EXERCISE BRIEF:
Exact wording is required for every entry; transcribe all of them and leave the images out.

DATA FOR ANALYSIS below:

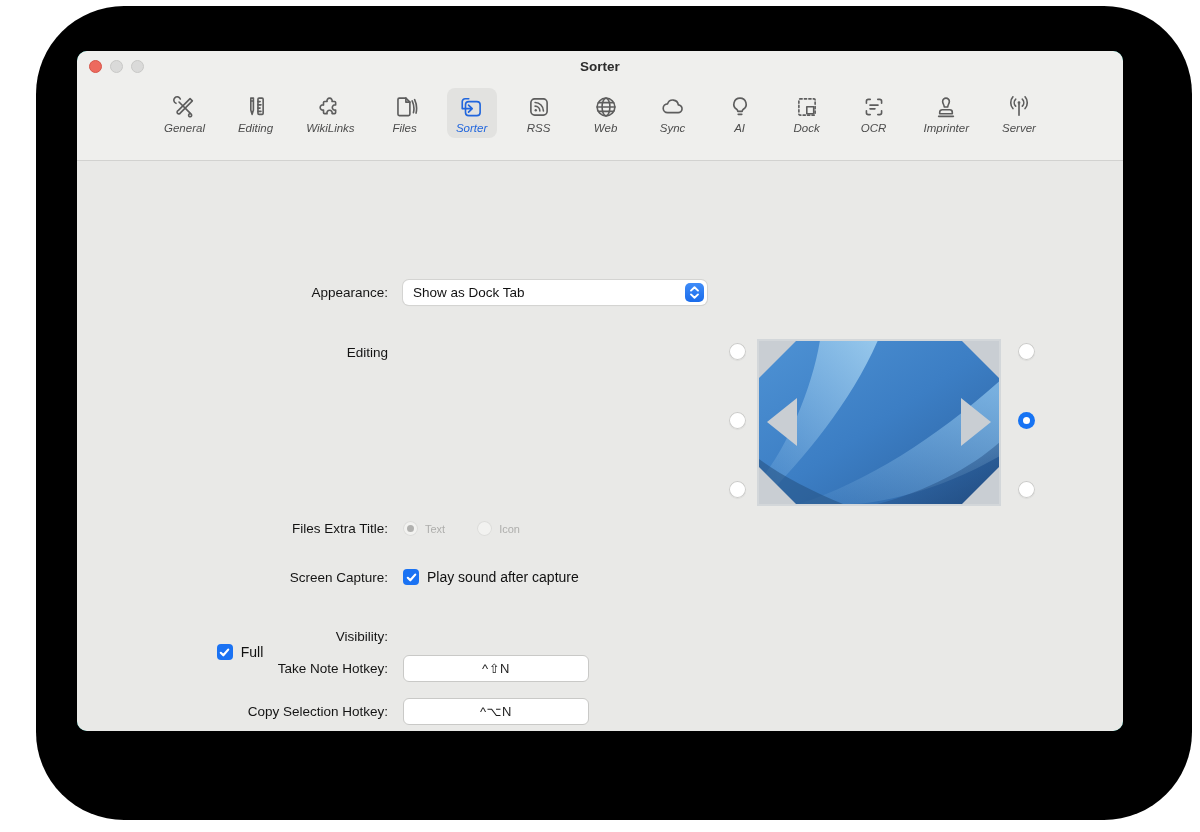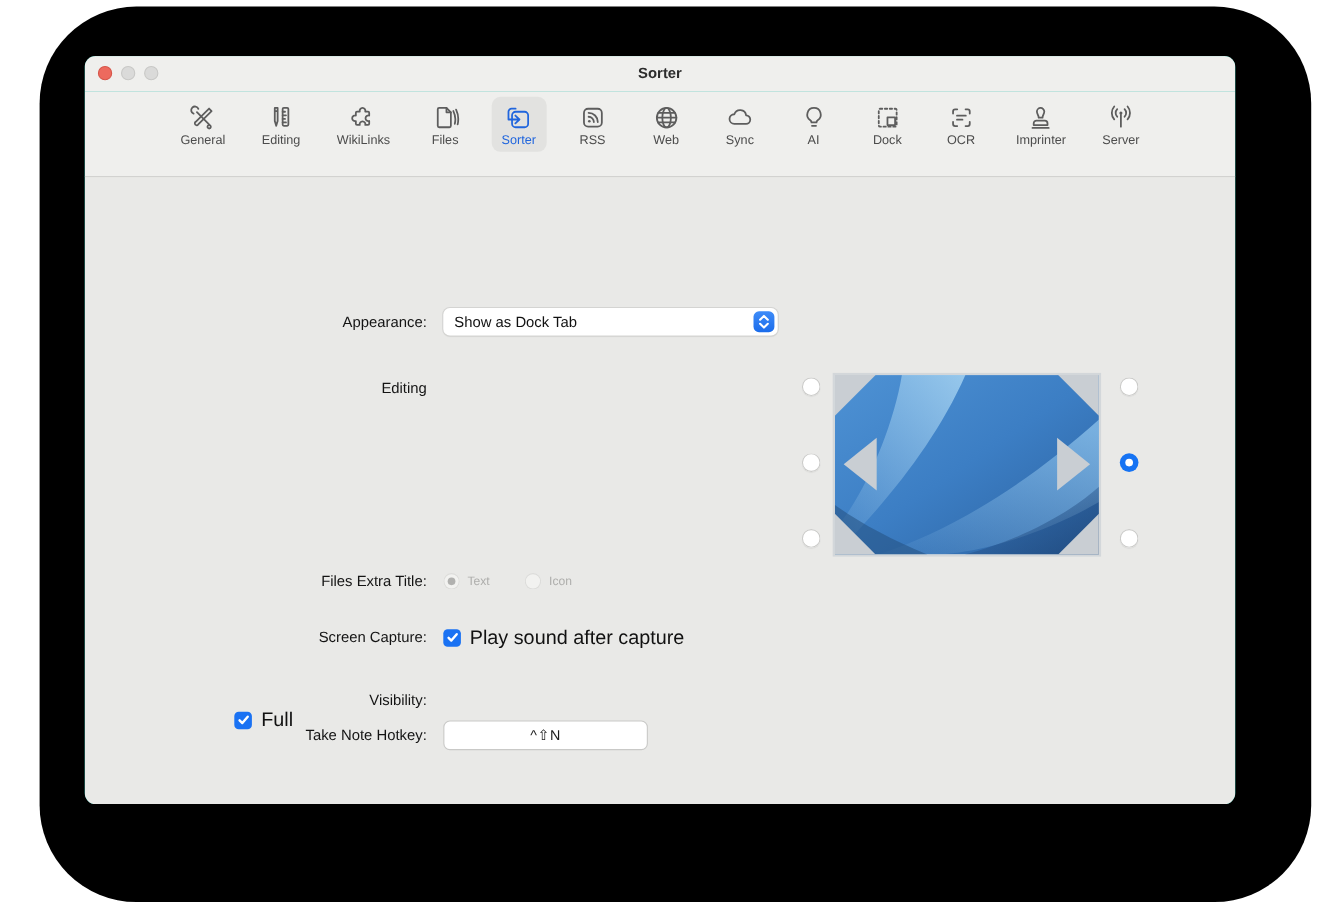--- a/index.html
+++ b/index.html
@@ -16,7 +16,7 @@
   .window-title{position:absolute;left:0;right:0;top:8px;text-align:center;font-size:13.5px;font-weight:700;color:#2c2c2c;}
   
   .toolbar{height:77px;background:#efefed;display:flex;justify-content:center;align-items:flex-start;gap:17px;padding-top:5px;box-sizing:border-box;}
-  .tb-item{display:flex;flex-direction:column;align-items:center;gap:2px;padding:6px 8px 4px;border-radius:8px;cursor:default;min-width:34px;}
+  .tb-item{display:flex;flex-direction:column;align-items:center;gap:2px;padding:6px 8px 4px;border-radius:8px;cursor:default;min-width:34px;font-style:italic;}
   .tb-item.selected{background:#e2e2e0;}
   .tb-icon{width:26px;height:26px;display:block;}
   .tb-icon svg{width:26px;height:26px;display:block;stroke:#5d5d5d;fill:none;stroke-width:1.5;stroke-linecap:round;stroke-linejoin:round;}

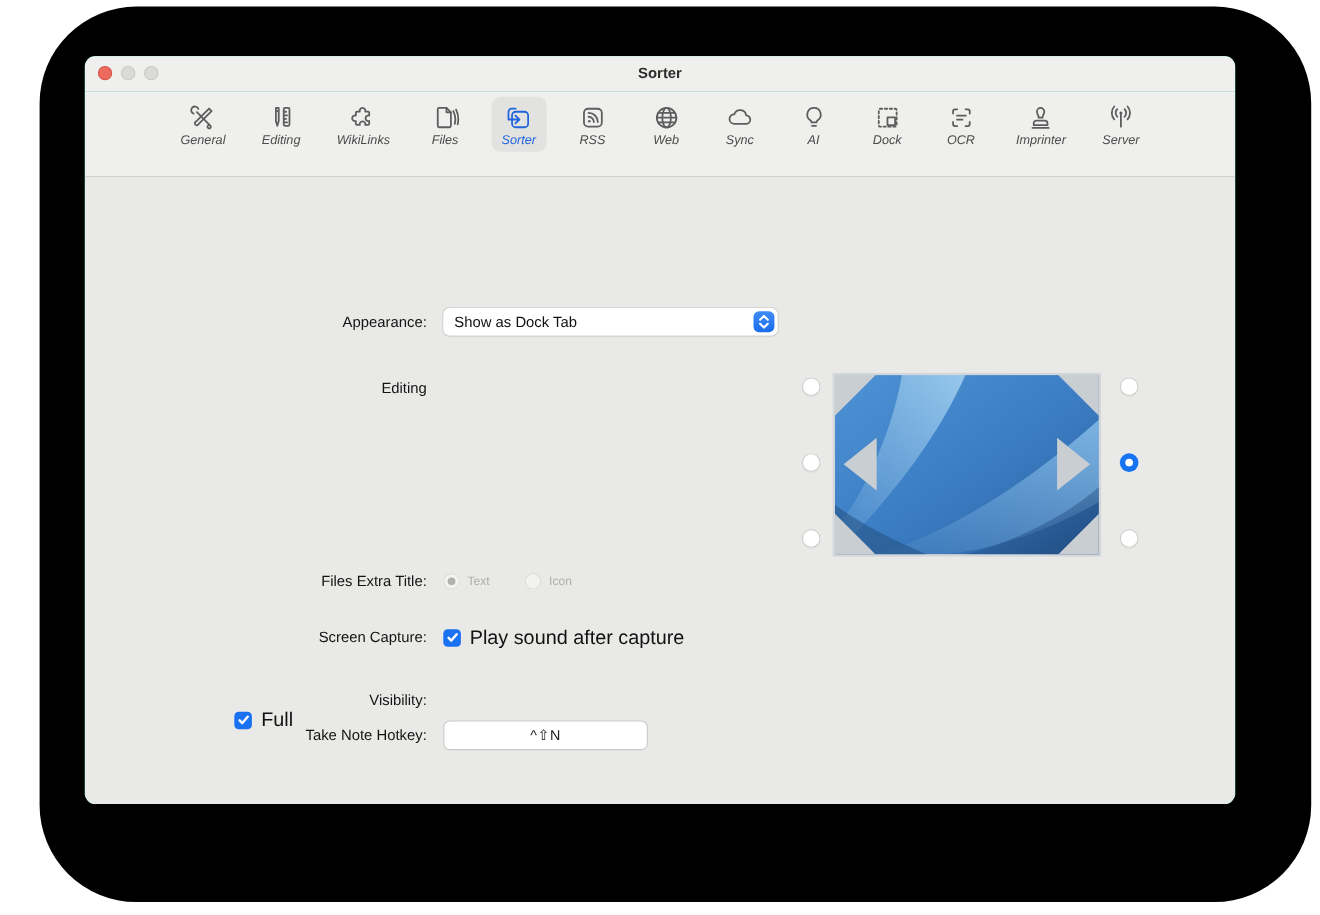--- a/index.html
+++ b/index.html
@@ -52,7 +52,7 @@
   
   .checkbox{width:16px;height:16px;border-radius:4px;background:#1a72f3;display:flex;align-items:center;justify-content:center;}
   .checkbox svg{width:11px;height:11px;stroke:#fff;stroke-width:2.2;fill:none;stroke-linecap:round;stroke-linejoin:round;}
-  .cb-label{font-size:18px;color:#111;margin-left:8px;}
+  .cb-label{font-size:14px;color:#111;margin-left:8px;}
   .cb-wrap{display:flex;align-items:center;margin-left:326px;}
   
   .hotkey-field{margin-left:326px;width:186px;height:27px;background:#fff;border:1px solid #c9c9c7;border-radius:6px;display:flex;align-items:center;justify-content:center;box-sizing:border-box;}

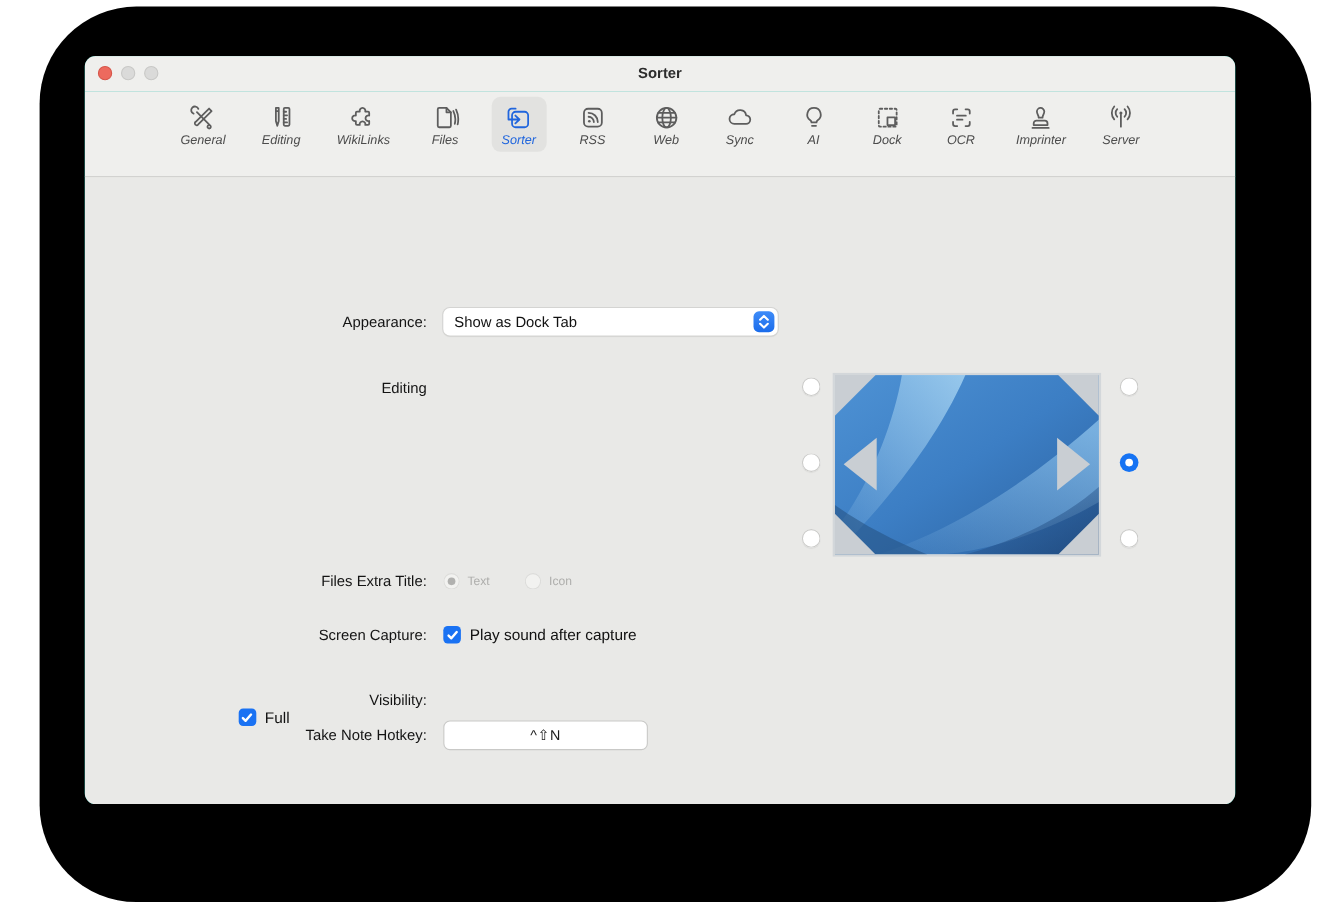--- a/index.html
+++ b/index.html
@@ -328,6 +328,12 @@
         </div>
       </div>
 
+      <div class="form-row row-hk1">
+        <span class="form-label">Copy Selection Hotkey:</span>
+        <div class="hotkey-field" style="margin-left:0;">
+          <span class="hotkey-value">^⌥N</span>
+        </div>
+      </div>
 
     </div>
   </div>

End of DATA FOR ANALYSIS.

OUTPUT OF THE EXERCISE:
--- a/index.html
+++ b/index.html
@@ -16,7 +16,7 @@
   .window-title{position:absolute;left:0;right:0;top:8px;text-align:center;font-size:13.5px;font-weight:700;color:#2c2c2c;}
   
   .toolbar{height:77px;background:#efefed;display:flex;justify-content:center;align-items:flex-start;gap:17px;padding-top:5px;box-sizing:border-box;}
-  .tb-item{display:flex;flex-direction:column;align-items:center;gap:2px;padding:6px 8px 4px;border-radius:8px;cursor:default;min-width:34px;}
+  .tb-item{display:flex;flex-direction:column;align-items:center;gap:2px;padding:6px 8px 4px;border-radius:8px;cursor:default;min-width:34px;font-style:italic;}
   .tb-item.selected{background:#e2e2e0;}
   .tb-icon{width:26px;height:26px;display:block;}
   .tb-icon svg{width:26px;height:26px;display:block;stroke:#5d5d5d;fill:none;stroke-width:1.5;stroke-linecap:round;stroke-linejoin:round;}

--- a/index.html
+++ b/index.html
@@ -52,7 +52,7 @@
   
   .checkbox{width:16px;height:16px;border-radius:4px;background:#1a72f3;display:flex;align-items:center;justify-content:center;}
   .checkbox svg{width:11px;height:11px;stroke:#fff;stroke-width:2.2;fill:none;stroke-linecap:round;stroke-linejoin:round;}
-  .cb-label{font-size:18px;color:#111;margin-left:8px;}
+  .cb-label{font-size:14px;color:#111;margin-left:8px;}
   .cb-wrap{display:flex;align-items:center;margin-left:326px;}
   
   .hotkey-field{margin-left:326px;width:186px;height:27px;background:#fff;border:1px solid #c9c9c7;border-radius:6px;display:flex;align-items:center;justify-content:center;box-sizing:border-box;}

--- a/index.html
+++ b/index.html
@@ -328,6 +328,12 @@
         </div>
       </div>
 
+      <div class="form-row row-hk1">
+        <span class="form-label">Copy Selection Hotkey:</span>
+        <div class="hotkey-field" style="margin-left:0;">
+          <span class="hotkey-value">^⌥N</span>
+        </div>
+      </div>
 
     </div>
   </div>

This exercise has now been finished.